On Thursday 05 April 2007 1:12 pm, Andreas Pakulat wrote: > On 05.04.07 12:14:01, Phil Thompson wrote: > > On Thursday 05 April 2007 11:44 am, Andreas Pakulat wrote: > > > On 05.04.07 11:28:23, Phil Thompson wrote: > > > > On Thursday 05 April 2007 1:01 am, Andreas Pakulat wrote: > > > > > Hi, > > > > > > > > > > the latest eric4 snapshots seem to not work wrt model/view stuff, > > > > > first I thought its because they create model indexes using > > > > > > > > > > createIndex(row,col,item) > > > > > > > > > > where item is an instance of a class, however when getting an index > > > > > the model always asks it for its internalId() and not the > > > > > internalPointer().
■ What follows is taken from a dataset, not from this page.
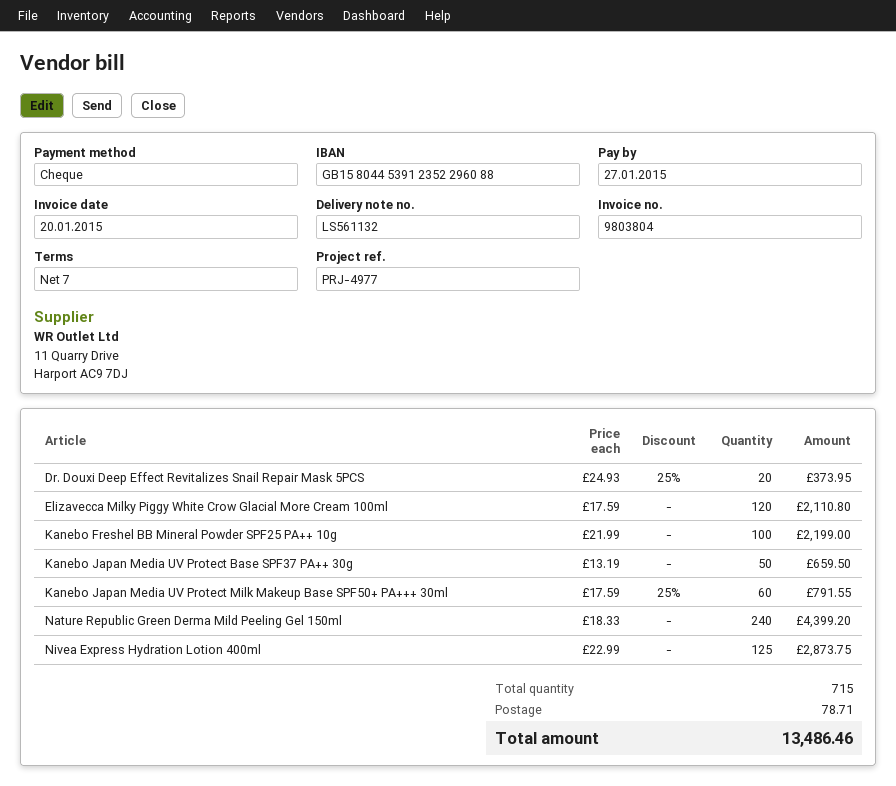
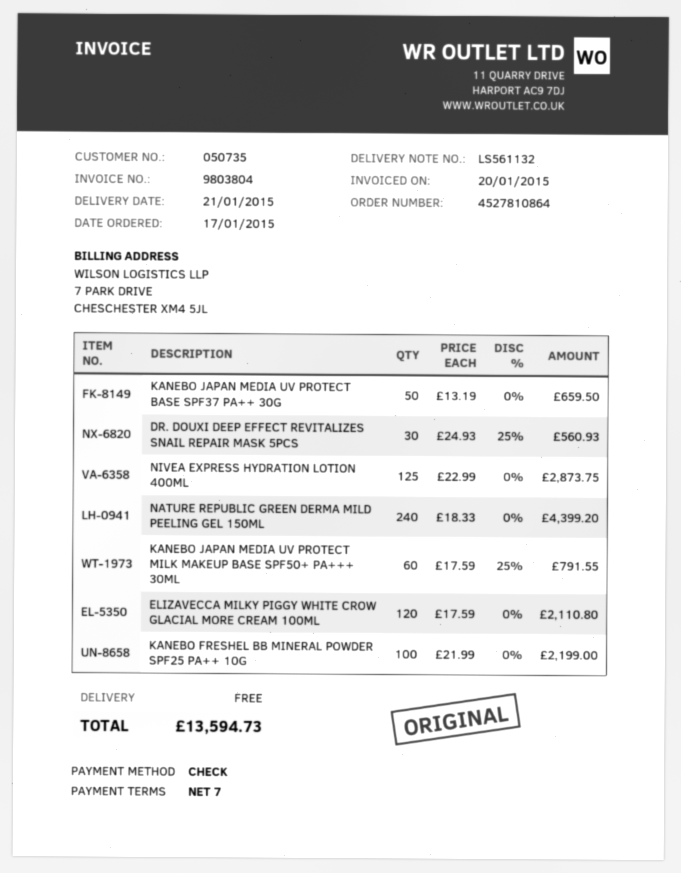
Dr. Douxi Deep Effect Revitalizes Snail Repair Mask 5PCS: 20 x 24.93 - 25% = 373.95 -> 30 x 24.93 - 25% = 560.93
shipping: 78.71 -> 0.00
total: 13486.46 -> 13594.73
So I changed it to > > > > > > > > > > createIndex(row,col,id(item)) > > > > > > > > > > which should work, but the created indices don't have a proper > > > > > internalId, its always some negative number. > > > > > > > > > > The attached example is the simepltreemodel modified to use > > > > > internalId instead of internalPointer and shows the same problem. > > > > > > > > Works fine for me - once the obvious typo is fixed. > > > > > > Would you mind sharing your knowledge with me? I can't find a typo in > > > the code I changed. > > > > The spelling of itemdict on line 120 - the line that generates all those > > exception messages. Maybe you didn't attach the version you intended to. > > Uhm, right, overlooked that one. > But the problem still persists, what I see here is: > KeyError: -1212033192L > Traceback (most recent call last): > File "simpletreemodel.py", line 88, in data > item = self.itemdict[index.internalId()] > KeyError: -1212033192L > Traceback (most recent call last): > File "simpletreemodel.py", line 88, in data > item = self.itemdict[index.internalId()] > KeyError: -1212033096L > > And that is with the latest snapshot. I have absolutely no idea how that > can happen and so far it seems I'm the only one seeing this.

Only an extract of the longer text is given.